Later we walked into the City in search of somewhere to eat but is was rater busy which shouldn’t really have surprised us because measured by population it is the twelfth largest city in the United Kingdom. We struggled to find somewhere that could accommodate us and without success finished up at a Wetherspoons bar where the food is cheap and includes a free drink but it is not what you would call by any stretch of the imagination a fine dining experience.

Bushmills to Belfast on the Antrim Coast

By the next morning the storm had passed through and the rain had stopped, the sun was out and burning, the mercury was urgently rising and the watery puddles were steaming.

Today we were driving the final section of the Causeway Coast and after turning south the even more picturesque Antrim Coast was laid out before us which goes all the way to Belfast and our final destination.

Three quarters of the four hundred miles of Northern Ireland coast are protected areas and as we made the next section of the journey it was easy to understand why.  Although the sun was shining brightly it was still quite cool and I suppose that the unpredictable weather is a bonus here because if Northern Ireland had the climate of the Spanish Costas then it wouldn’t be long before they were covered in sun loungers and the shoreline would be overrun with pedalos and water sports.

We stopped first at the Carrick-a-Rede rope bridge.  The travel guides make this sound like a death defying challenge to cross a swaying adventure with only irregular wooden steps and rotting rope handles to separate the brave visitor from certain death on the jagged rocks below followed by a swirling watery grave as the unpredictable currents carry a shattered and broken body out into the turbulent sea.

The truth is that this is not nearly so exciting as is made out and there is no Indiana Jones sort of danger whatsoever and visitors cross over the twenty metre bridge as though on a pedestrian crossing on any town centre High Street and make their way to the rather disappointing final destination on the walk.  It is as safe as being on a cycle path in the Netherlands, as safe as a bubble-wrapped Amazon parcel delivery!

Samuel Johnson is reported to have said the the Giant’s Causeway was worth seeing but not worth going to see and whilst I would take issue with him over that I think his assessment could easily be applied to Carrick-a-Rede!

If the bridge is a disappointment (especially having paid £6 each for the privilege) the coastal walks are not and the thirty minute walk there and back from the inevitable National Trust centre and souvenir shop provided splendid views along the rocky coast in both directions and today with the sun shining we could almost make out people waving to us from Scotland.

We were in the far north east now and these stretches of the road regularly appear in top ten lists of drives in the UK. 

It only ever really makes it to number two in a list of coastal drives in Ireland however, coming in behind the Dingle peninsular and having driven that previously I have to say that I am inclined to agree with that judgement.  In my opinion it is better than the Ring of Kerry by some considerable way.  

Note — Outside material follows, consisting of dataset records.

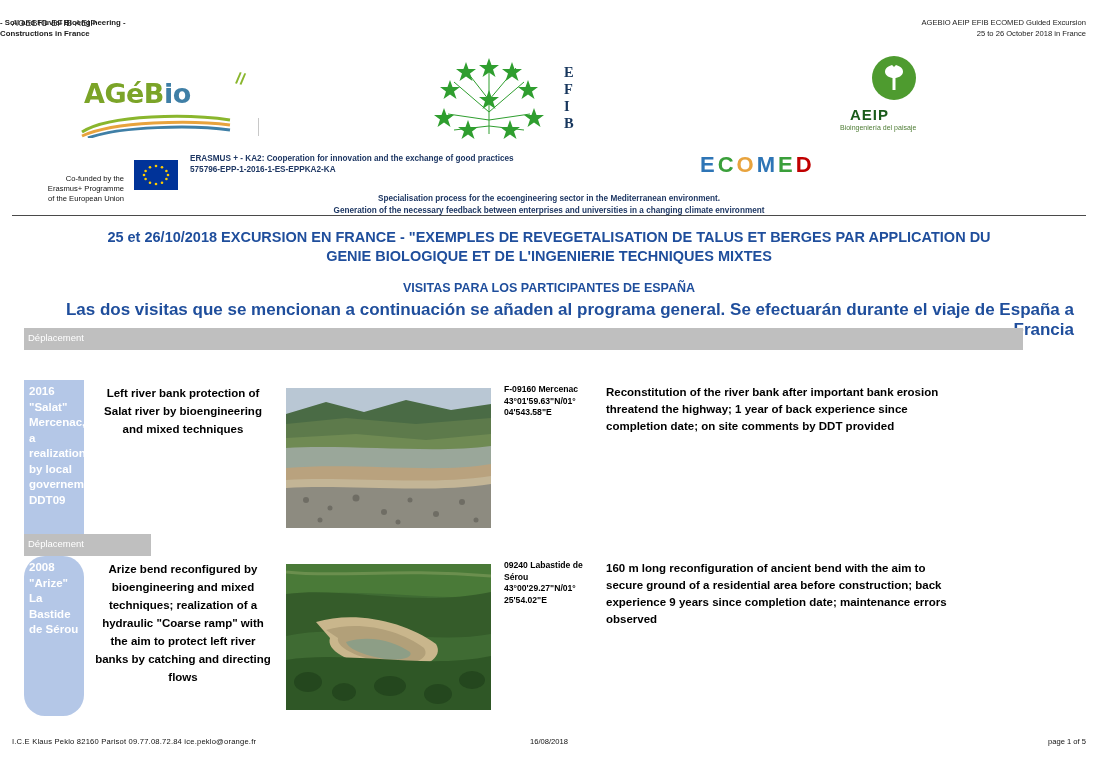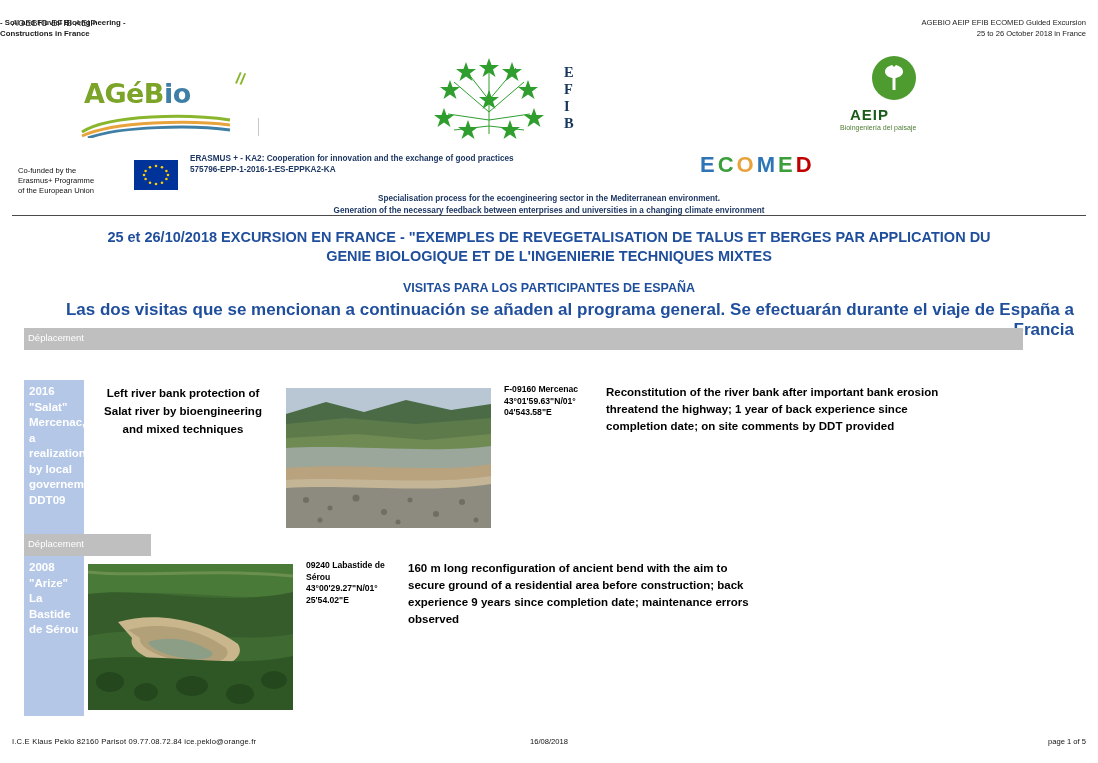--- a/index.html
+++ b/index.html
@@ -178,25 +178,25 @@
   .erasmus-logo {
     position: absolute;
     left: 18px;
     top: 156px;
     width: 160px;
     height: 44px;
   }
   .erasmus-text {
     position: absolute;
     left: 0;
-    top: 10px;
+    top: 18px;
     width: 106px;
     font-size: 7.6px;
     line-height: 10px;
-    text-align: left;
+    text-align: right;
     color: #111;
   }
   .eu-flag {
     position: absolute;
     left: 116px;
     top: 4px;
     width: 44px;
     height: 30px;
     background: #003399;
     position: absolute;
@@ -550,23 +550,24 @@
 43°01'59.63"N/01°
 04'543.58"E</div>
       <div class="cell-note">Reconstitution of the river bank after important bank erosion threatend the highway;  1 year of back experience since completion date; on site comments by DDT provided</div>
     </div>
 
     <div class="band-grey short">
       <span class="band-label">Déplacement</span>
     </div>
 
     <div class="row">
-      <div class="cell-date" style="white-space: pre-line;">2008
+      <div class="cell-date" style="white-space: pre-line; border-radius: 21px;">2008
 "Arize"
 La Bastide de Sérou</div>
+      <div class="cell-desc">Arize bend reconfigured by bioengineering and mixed techniques; realization of a hydraulic "Coarse ramp" with the aim to protect left river banks by catching and directing flows</div>
       <div class="cell-img">
         <svg class="photo photo2" viewBox="0 0 205 146" preserveAspectRatio="none">
           <rect x="0" y="0" width="205" height="146" fill="#3f6b33"></rect>
           <path d="M0 0 L205 0 L205 30 C 150 40, 70 20, 0 34 Z" fill="#4a7a38"></path>
           <path d="M0 30 C 60 22, 130 44, 205 28 L205 70 C 140 82, 60 58, 0 72 Z" fill="#355c2a"></path>
           <path d="M30 58 C 70 46, 120 58, 150 80 C 160 96, 130 110, 96 104 C 60 98, 40 86, 44 74 Z" fill="#c9b68c"></path>
           <path d="M40 66 C 74 56, 114 66, 138 84 C 146 96, 122 104, 96 98 C 66 92, 50 82, 52 74 Z" fill="#b2a079"></path>
           <path d="M60 78 C 84 70, 110 78, 124 88 C 128 94, 112 98, 94 94 C 74 90, 62 84, 60 78 Z" fill="#8d9e86"></path>
           <path d="M0 96 C 60 86, 140 106, 205 92 L205 146 L0 146 Z" fill="#2f5726"></path>
           <g fill="#24471e">

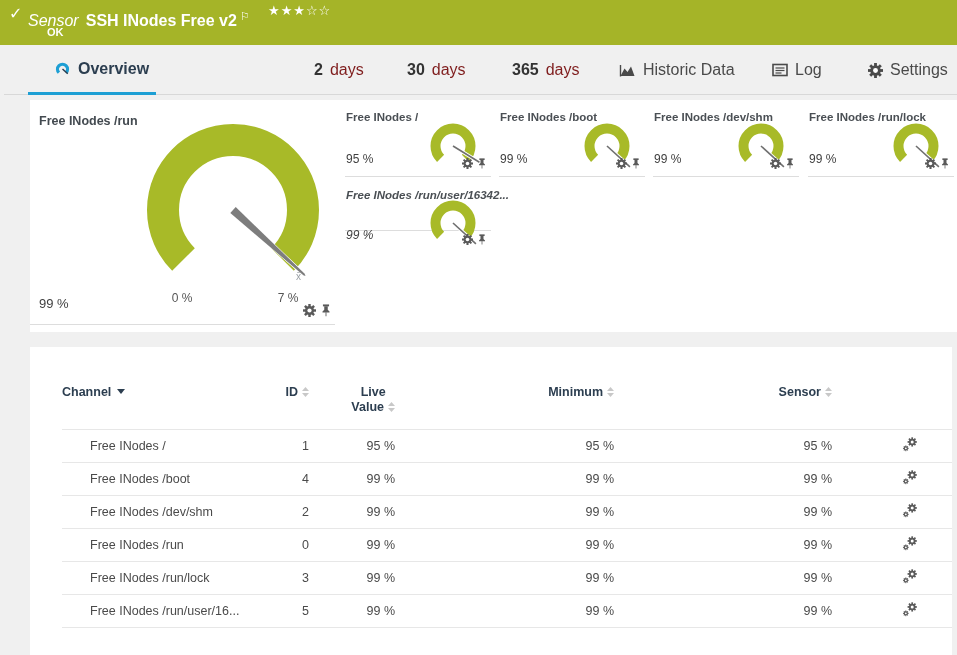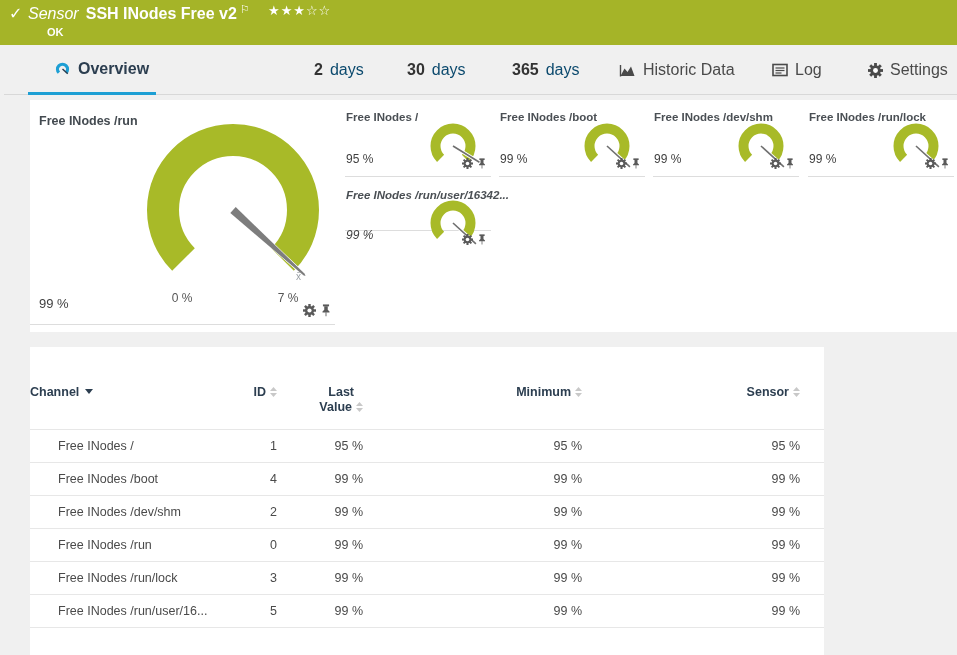--- a/index.html
+++ b/index.html
@@ -2,46 +2,46 @@
 <html><head>
 <meta charset="utf-8">
 <style>
   * { margin:0; padding:0; box-sizing:border-box; }
   html,body { width:957px; height:655px; overflow:hidden; }
   body { font-family:"Liberation Sans","DejaVu Sans",sans-serif; background:#f0f0f0; position:relative; }
 
   
   .topbar { position:absolute; left:0; top:0; width:957px; height:45px; background:#a5b428; color:#fff; }
   .topbar .check { position:absolute; left:9px; top:4px; font-size:16px; font-weight:bold; }
-  .topbar .titleline { position:absolute; left:28px; top:3px; font-size:16px; white-space:nowrap; }
+  .topbar .titleline { position:absolute; left:28px; top:10px; font-size:16px; white-space:nowrap; }
   .topbar .kind { font-style:italic; font-weight:400; margin-right:7px; }
   .topbar .sname { font-weight:bold; }
   .topbar .flag { font-size:11px; vertical-align:super; margin-left:3px; }
   .topbar .stars { position:absolute; left:268px; top:3px; font-size:13px; letter-spacing:1px; }
   .topbar .ok { position:absolute; left:47px; top:26px; font-size:11px; font-weight:bold; }
 
   
   .tabbar { position:absolute; left:4px; top:45px; width:957px; height:50px; border-bottom:1px solid #d8d8d8; font-size:16px; color:#4a4a4a; }
   .tab { position:absolute; top:0; height:50px; display:flex; align-items:center; gap:7px; cursor:pointer; }
   .tab .num { font-weight:bold; color:#333; }
-  .tab .unit { color:#0c4a6e; }
+  .tab .unit { color:#7f1d1d; }
   .tab-overview { left:24px; width:128px; padding-left:26px; border-bottom:3px solid #1d9fd4; color:#2c3e50; font-weight:bold; }
   .tab-live { left:173px; }
   .tab-2d { left:310px; }
   .tab-30d { left:403px; }
   .tab-365d { left:508px; }
   .tab-historic { left:615px; }
   .tab-log { left:768px; }
   .tab-settings { left:864px; }
   .tab svg { flex:0 0 auto; }
 
   
   .panel { position:absolute; left:30px; background:#fff; }
   .panel-gauges { top:100px; width:927px; height:232px; }
-  .panel-table  { top:347px; width:794px; height:308px; overflow:hidden; }
+  .panel-table  { top:347px; width:922px; height:308px; overflow:hidden;padding-left:32px; }
 
   
   .tile-main { position:absolute; left:0; top:0; width:305px; height:225px; border-bottom:1px solid #ddd; }
   .tile-main .g-title { position:absolute; left:9px; top:14px; font-size:12.5px; color:#434a50; font-weight:600; }
   .tile-main .g-value { position:absolute; left:9px; top:196px; font-size:13px; color:#3f3f3f; }
   .tile-main svg.big { position:absolute; left:103px; top:10px; }
   .axis-label { position:absolute; top:191px; transform:translateX(-50%); font-size:12px; color:#555; }
   .axis-0 { left:152px; } .axis-100 { left:258px; }
   .avg-marker { position:absolute; left:266px; top:171px; font-size:10px; color:#9aa0a5; }
   .tile-icons { position:absolute; display:flex; gap:4px; color:#ccc; }
@@ -313,21 +313,21 @@
       <tr>
         <th class="h-channel">
           <span>Channel</span><span class="caret-down"></span>
         </th>
         <th class="h-right">
           <span>ID</span><svg class="sorticon" width="7" height="10" viewBox="0 0 7 10">
               <use href="#sym-sort"></use>
             </svg>
         </th>
         <th class="h-last">
-          <span class="two"><span>Last</span><br>
+          <span class="two"><span>Live</span><br>
           <span>Value</span><svg class="sorticon" width="7" height="10" viewBox="0 0 7 10">
                 <use href="#sym-sort"></use>
               </svg></span>
         </th>
         <th class="h-right">
           <span>Minimum</span><svg class="sorticon" width="7" height="10" viewBox="0 0 7 10">
               <use href="#sym-sort"></use>
             </svg>
         </th>
         <th class="h-right">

It isn’t exactly the Amalfi drive, nothing can hope to compare with the Amalfi drive but it is well worth making the effort to get behind the wheel of a car and experience this wonderful part of the United Kingdom.

Along this stretch of north east Ireland runs the A2 road which is said to be the longest stretch of principal highway in the UK which clings so closely barnacle like to the sea.

The road here adheres like Velcro to the base of the cliffs and swings around the headlands and bays in extravagant sweeps and roller-coaster twists and turns.  To the west were the glens of County Antrim decorated with dainty wild flowers and rolling gently down to the coastline and to our left was the Irish Sea and just twenty miles or so away the coast of nearby Scotland.

Along the route the road is flanked by gnarled hawthorn trees standing stoically alone by the roadside, it is, I later learn, because the locals are reluctant to cut them down for fear of disturbing the little people.  Shades of Iceland here and the Huldofolk.

County Antrim is one of the staunchest Protestant and Loyalist parts of Northern Ireland and we were left in no doubt about that as we drove through villages where the kerb stones and the lampposts were painted red, white and blue and a Union flag flew above the front door of almost every house.  Until that is we came to Cushendun, a harbour village abandoned by the A2 road and which is a catholic enclave emblazoned with green, white and orange.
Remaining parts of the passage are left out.